- Promotional poster for the event featuring various wrestlers
- Promotion: World Wonder Ring Stardom
- Date: April 26, 2026
- City: Yokohama, Japan
- Venue: Yokohama Arena
- Attendance: 8,015

Event chronology
| ← Previous American Dream 2026 | Next → Queens Dynasty |

Grand Queendom chronology
| ← Previous 2025 | Next → — |

= Stardom All Star Grand Queendom 2026 =

2026 World Wonder Ring Stardom event

Stardom All Star Grand Queendom (スターダム オールスター グランドクイーンダム, Sutādamu ōrusutā gurandokuīndamu) was a professional wrestling event promoted by World Wonder Ring Stardom. The event took place on April 26, 2026, in Yokohama at Yokohama Arena. It was the fourth event under the All Star Grand Queendom chronology.

The event also featured Saki Kashima's retirement ceremony.

==Production==
===Storylines===
The show featured twelve professional wrestling matches that result from scripted storylines, where wrestlers portray villains, heroes, or less distinguishable characters in the scripted events that built tension and culminate in a wrestling match or series of matches.

===Event===
The event started with three preshow bouts. The first one was portrayed by the singles confrontation between Kikyo Furusawa and Aya Sakura, solded with the victory of the latter. In the second one, Kiyoka Kotatsu and Matoi Hamabe picked up a victory over Akira Kurogane and Anne Kanaya in tag team competition. The third one saw Xena outmatch Yuna Mizumori, Momo Kohgo, Lady C, Tomoka Inaba and Tabata in six-way elimination competition.
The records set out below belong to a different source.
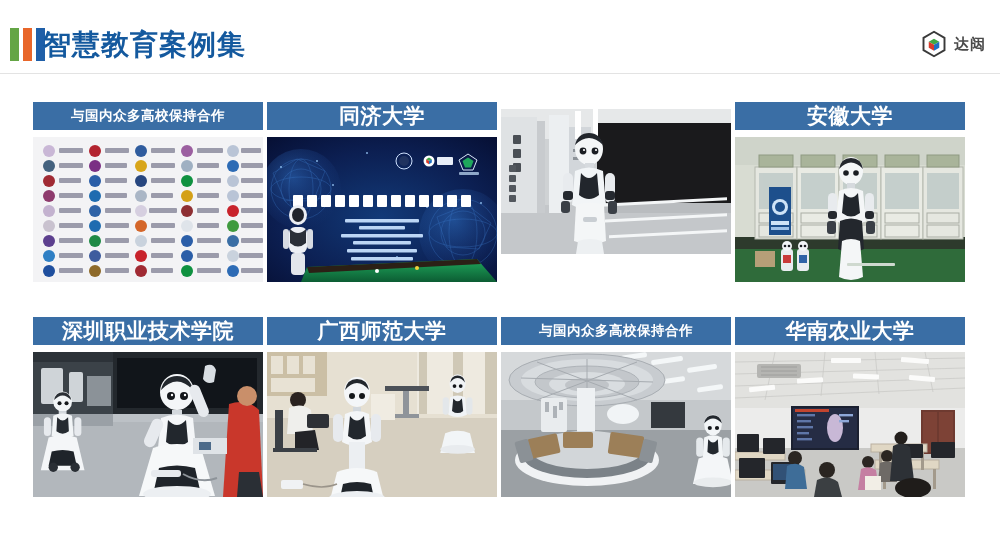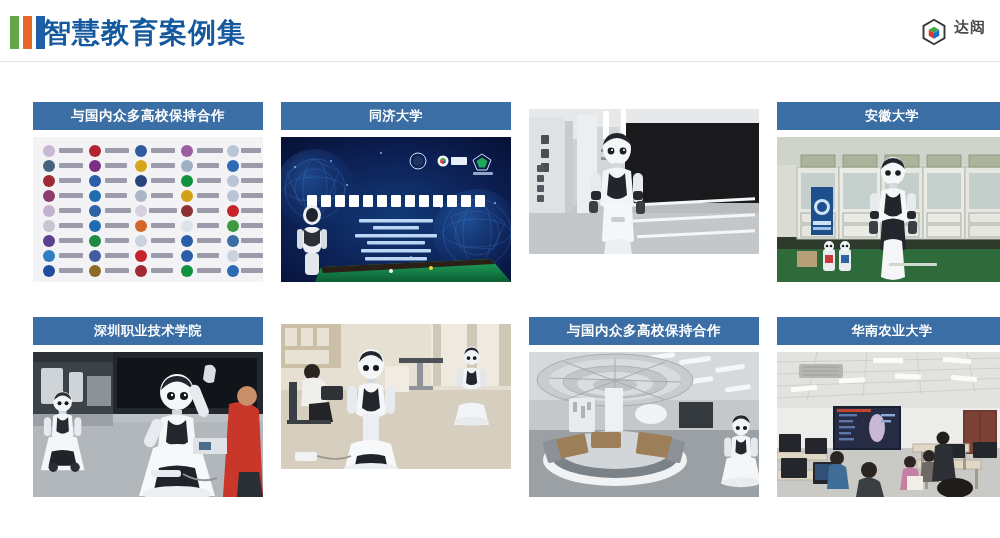--- a/index.html
+++ b/index.html
@@ -12,7 +12,7 @@
   .page { position: relative; width: 1000px; height: 538px; background: #fff; }
 
   
-  .titlebar { position: absolute; left: 0; top: 4px; width: 1000px; height: 42px; }
+  .titlebar { position: absolute; left: 0; top: 16px; width: 1000px; height: 42px; }
   .title-marks { position: absolute; left: 10px; top: 12px; display: flex; gap: 4px; }
   .title-marks i { display: block; width: 9px; height: 33px; }
   .mark-green  { background: #64a545; }

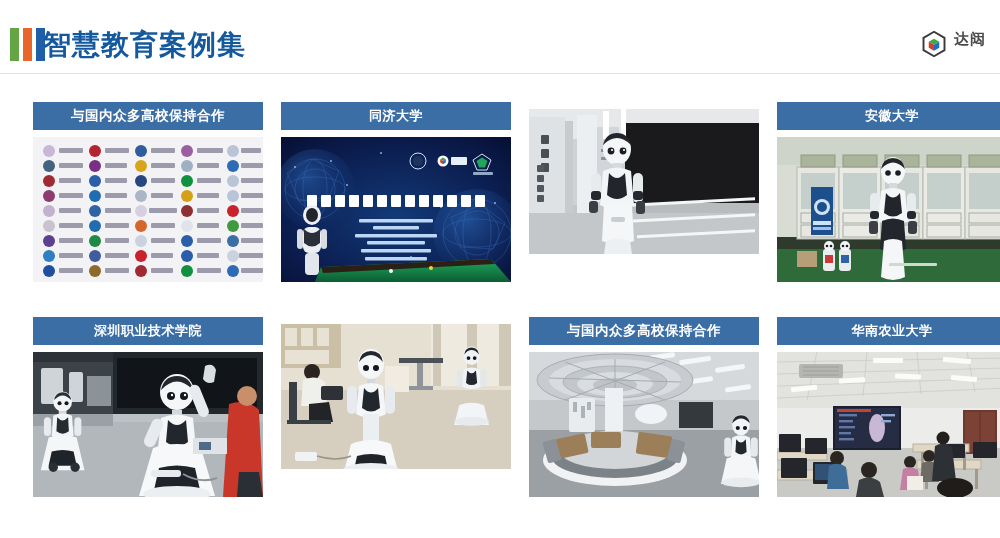--- a/index.html
+++ b/index.html
@@ -23,7 +23,7 @@
     font-size: 28px; font-weight: bold; color: #14599e;
     letter-spacing: 1px; line-height: 42px; white-space: nowrap;
   }
-  .brand { position: absolute; right: 14px; top: 14px; display: flex; gap: 6px; }
+  .brand { position: absolute; right: 14px; top: 14px; display: flex; align-items: center; gap: 6px; }
   .brand-mark { width: 28px; height: 28px; position: relative; }
   .brand-text { font-size: 15px; font-weight: bold; color: #4a4a4a; letter-spacing: 1px; }
   .hr-top { position: absolute; left: 0; top: 57px; width: 1000px; height: 1px; background: #e3e3e3; }

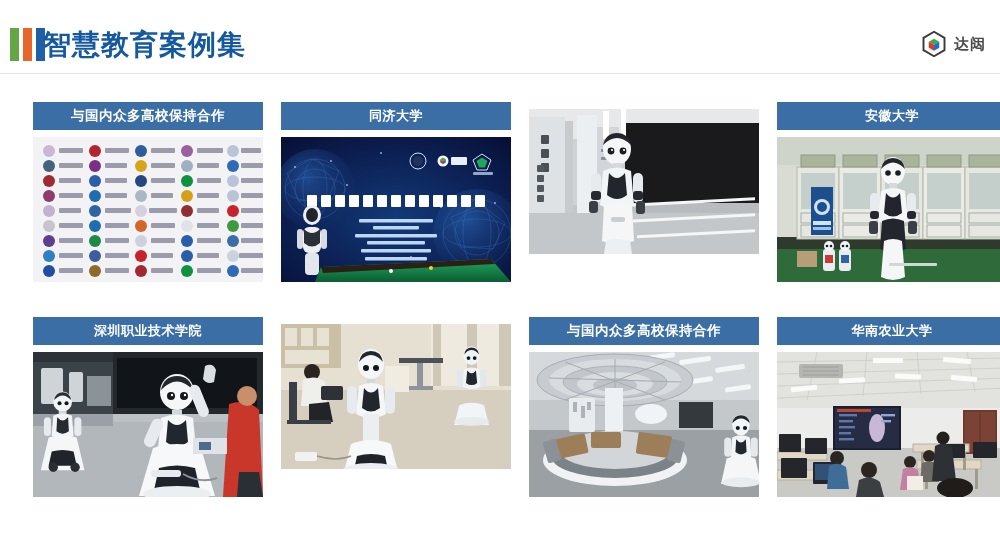--- a/index.html
+++ b/index.html
@@ -30,7 +30,7 @@
 
   
   .grid { position: absolute; left: 33px; top: 102px; width: 934px; }
-  .row { display: flex; gap: 18px; }
+  .row { display: flex; gap: 4px; }
   .row + .row { margin-top: 35px; }
   .card { width: 230px; }
   .card-header {

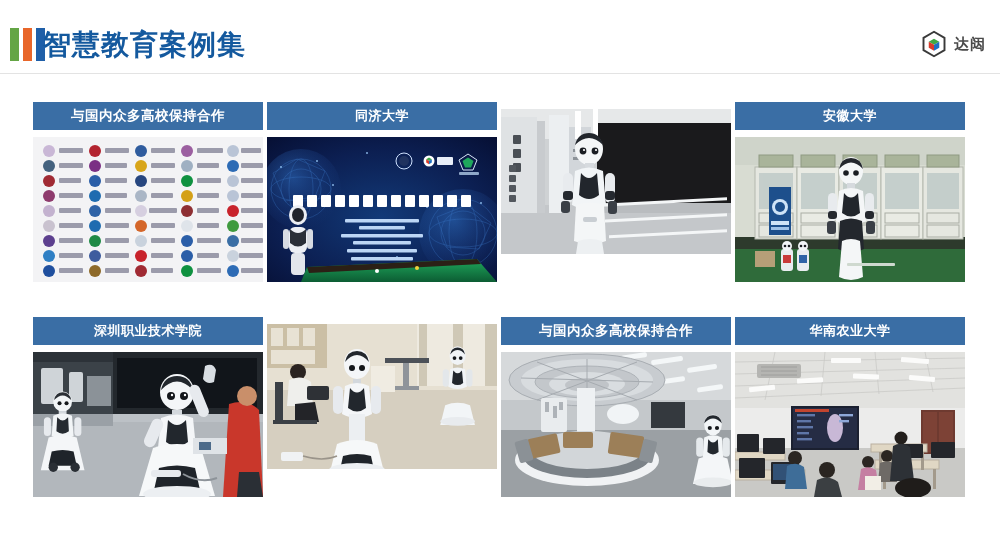--- a/index.html
+++ b/index.html
@@ -36,7 +36,7 @@
   .card-header {
     height: 28px; background: #3a6ea5; color: #ffffff;
     display: flex; align-items: center; justify-content: center;
-    font-size: 13px; font-weight: bold; letter-spacing: .5px;
+    font-size: 21px; font-weight: bold; letter-spacing: .5px;
     white-space: nowrap; overflow: hidden;
   }
   .card-header.narrow { font-size: 13.5px; }

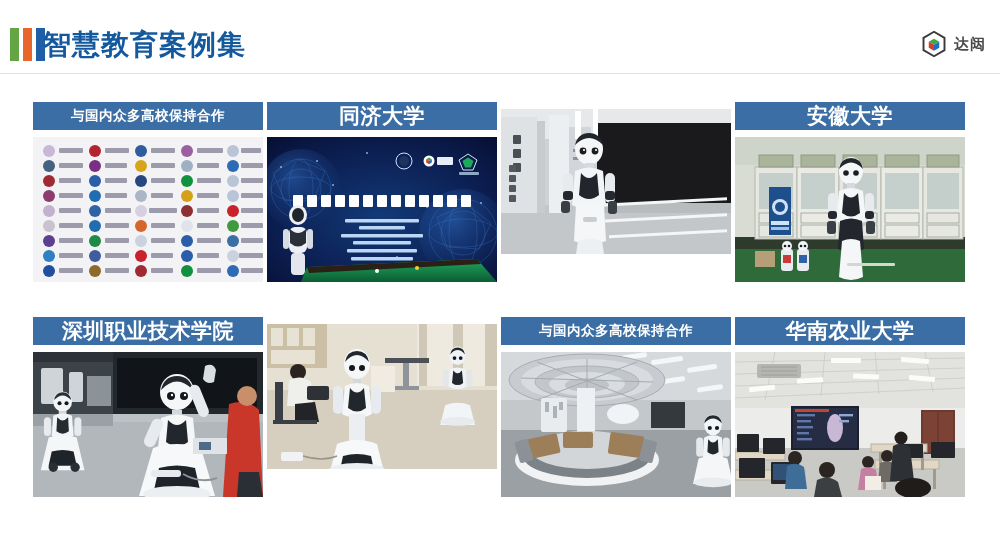--- a/index.html
+++ b/index.html
@@ -518,6 +518,7 @@
       </div>
 
       <div class="card">
+        <div class="card-header">广西师范大学</div>
         <div class="card-media">
           <svg viewBox="0 0 230 145">
             <rect width="230" height="145" fill="#ded7c8"></rect>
In the first main card bout, Maki Itoh picked up a victory over Natsupoi in singles competition. Next up, Hazuki and Koguma won a gauntlet tag team match by last eliminating the team of Saya Iida and Bea Priestley. The sixth bout saw Ranna Yagami defeated Ema Maishima to secure the third consecutive defense of the Future of Stardom Championship in that respective reign. Next up, Fuwa-chan defeated Saori Anou in singles competition. Between the seventh and the eighth bout of the event, the official retirement ceremony of Saki Kashima took place. The ceremony featured various professional wrestling personalities such as Tomohiro Ishii who handed Kashima flowers and commentator Teppei Arita who paid a video tribute to her.

In the eighth bout, Suzu Suzuki and Rina Yamashita defeated Maika and Hanako who reunited for one night after then-time recent dissolution of the Empress Nexus Venus stable. Next up, Syuri defeated Megan Bayne to secure the third consecutive defense of the IWGP Women's Championship in that respective reign. The tenth bout saw AZM and Miyu Amasaki defeat Natsuko Tora and Ruaka to win the Goddesses of Stardom Championship, ending the latter team's reign at 276 days and five defenses.

In the semi main event, 2026 Cinderella Tournament winner Hanan defeated Konami to win the Wonder of Stardom Championship, ending the latter's reign at 174 days and four defenses. After the bout concluded, Bea Priestley turned on the stable of Stars, joining H.A.T.E., and challenging Hanan for the latter's newly won title. This was widely seen as a spinoff of Priestley's heel turn from her first tenure with Stardom in which she was once part of Oedo Tai.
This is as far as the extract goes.